Systems Foundations

Virtualization, Bare Metal, and VM Orchestration as Product Infrastructure

How QEMU/KVM, libvirt, OVS, KubeVirt, Firecracker-style microVMs, Linux, bare metal lifecycle, VM orchestration, metering, and billing become the compute substrate beneath larger platform ecosystems.

Back to Resources All Resources

KVM, QEMU, libvirt, and Open vSwitch virtualization architecture diagram

Context

Bare metal and virtual machines look like infrastructure primitives, but the companies that learned to operate them as products became some of the largest ecosystems in technology. AWS EC2, Google Compute Engine, and Azure Virtual Machines are not just compute services. They are control planes for capacity, lifecycle, identity, networking, storage, metering, billing, support, and the higher-level products that sit on top.

Kubernetes did not replace that substrate. It usually rides on it.
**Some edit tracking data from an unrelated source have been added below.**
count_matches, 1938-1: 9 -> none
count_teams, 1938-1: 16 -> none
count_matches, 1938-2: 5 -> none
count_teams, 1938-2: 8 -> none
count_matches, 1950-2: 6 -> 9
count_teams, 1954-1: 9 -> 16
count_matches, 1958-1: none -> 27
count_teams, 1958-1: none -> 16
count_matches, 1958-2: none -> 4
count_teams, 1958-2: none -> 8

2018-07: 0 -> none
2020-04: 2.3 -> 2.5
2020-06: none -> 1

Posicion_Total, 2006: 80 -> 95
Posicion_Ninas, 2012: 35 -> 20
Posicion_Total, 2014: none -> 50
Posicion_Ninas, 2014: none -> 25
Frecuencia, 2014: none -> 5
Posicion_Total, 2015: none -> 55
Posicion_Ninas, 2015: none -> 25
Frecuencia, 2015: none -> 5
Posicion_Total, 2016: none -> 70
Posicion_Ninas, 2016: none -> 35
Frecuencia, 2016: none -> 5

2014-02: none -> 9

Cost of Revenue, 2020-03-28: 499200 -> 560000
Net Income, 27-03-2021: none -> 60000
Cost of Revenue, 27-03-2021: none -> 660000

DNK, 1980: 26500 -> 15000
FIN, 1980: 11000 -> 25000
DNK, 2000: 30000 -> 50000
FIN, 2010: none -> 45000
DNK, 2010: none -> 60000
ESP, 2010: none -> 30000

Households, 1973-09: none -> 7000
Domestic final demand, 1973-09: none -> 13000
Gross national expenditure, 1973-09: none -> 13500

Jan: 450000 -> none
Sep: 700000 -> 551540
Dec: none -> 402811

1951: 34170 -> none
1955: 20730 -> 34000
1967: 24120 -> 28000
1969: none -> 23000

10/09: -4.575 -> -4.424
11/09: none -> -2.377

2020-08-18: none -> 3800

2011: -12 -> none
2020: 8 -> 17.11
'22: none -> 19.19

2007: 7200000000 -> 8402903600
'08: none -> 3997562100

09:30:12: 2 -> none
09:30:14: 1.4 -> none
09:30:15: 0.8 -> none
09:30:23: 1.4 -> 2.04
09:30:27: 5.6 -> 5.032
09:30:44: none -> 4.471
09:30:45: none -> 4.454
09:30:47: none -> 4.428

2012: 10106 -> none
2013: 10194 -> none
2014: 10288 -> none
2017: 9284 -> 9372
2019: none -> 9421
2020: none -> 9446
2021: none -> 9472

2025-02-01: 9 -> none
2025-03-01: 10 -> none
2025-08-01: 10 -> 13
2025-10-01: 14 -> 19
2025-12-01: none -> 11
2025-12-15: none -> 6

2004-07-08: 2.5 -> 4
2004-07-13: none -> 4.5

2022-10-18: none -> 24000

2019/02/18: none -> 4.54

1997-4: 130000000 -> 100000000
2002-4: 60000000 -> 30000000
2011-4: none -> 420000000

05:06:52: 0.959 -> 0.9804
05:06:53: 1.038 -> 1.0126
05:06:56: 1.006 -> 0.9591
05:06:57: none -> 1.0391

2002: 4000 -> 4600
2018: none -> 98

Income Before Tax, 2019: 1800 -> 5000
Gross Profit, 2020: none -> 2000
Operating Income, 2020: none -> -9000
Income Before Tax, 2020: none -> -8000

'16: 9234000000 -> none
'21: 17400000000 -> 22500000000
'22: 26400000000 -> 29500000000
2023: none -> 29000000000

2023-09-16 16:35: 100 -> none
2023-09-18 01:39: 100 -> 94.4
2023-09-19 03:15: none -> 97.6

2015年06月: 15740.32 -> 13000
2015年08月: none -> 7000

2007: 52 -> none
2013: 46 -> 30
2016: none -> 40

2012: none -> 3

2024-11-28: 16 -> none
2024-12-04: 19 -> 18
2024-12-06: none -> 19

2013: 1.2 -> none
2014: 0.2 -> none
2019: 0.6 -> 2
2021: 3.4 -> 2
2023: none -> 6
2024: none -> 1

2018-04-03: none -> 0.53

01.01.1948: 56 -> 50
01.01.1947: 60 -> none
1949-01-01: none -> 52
Managed Kubernetes, databases, AI platforms, build systems, notebooks, observability products, and enterprise applications depend on the provider first solving machine lifecycle, image lifecycle, tenant boundaries, network attachment, storage attachment, quotas, usage accounting, failure recovery, and billing. If you build on bare metal or VMs, you inherit those responsibilities instead of getting them for free.

Decision Guide

Frame the decision before choosing the architecture.

Decision

Should the product run on VMs, bare metal, Kubernetes, microVMs, or a mix, and what does that mean for customers?

Who It Helps

Platform teams building compute products, private clouds, AI platforms, or customer-specific infrastructure systems.

Proof to Look For

Lifecycle automation, isolation boundaries, metering, billing hooks, workload placement, failure recovery, and operator access paths.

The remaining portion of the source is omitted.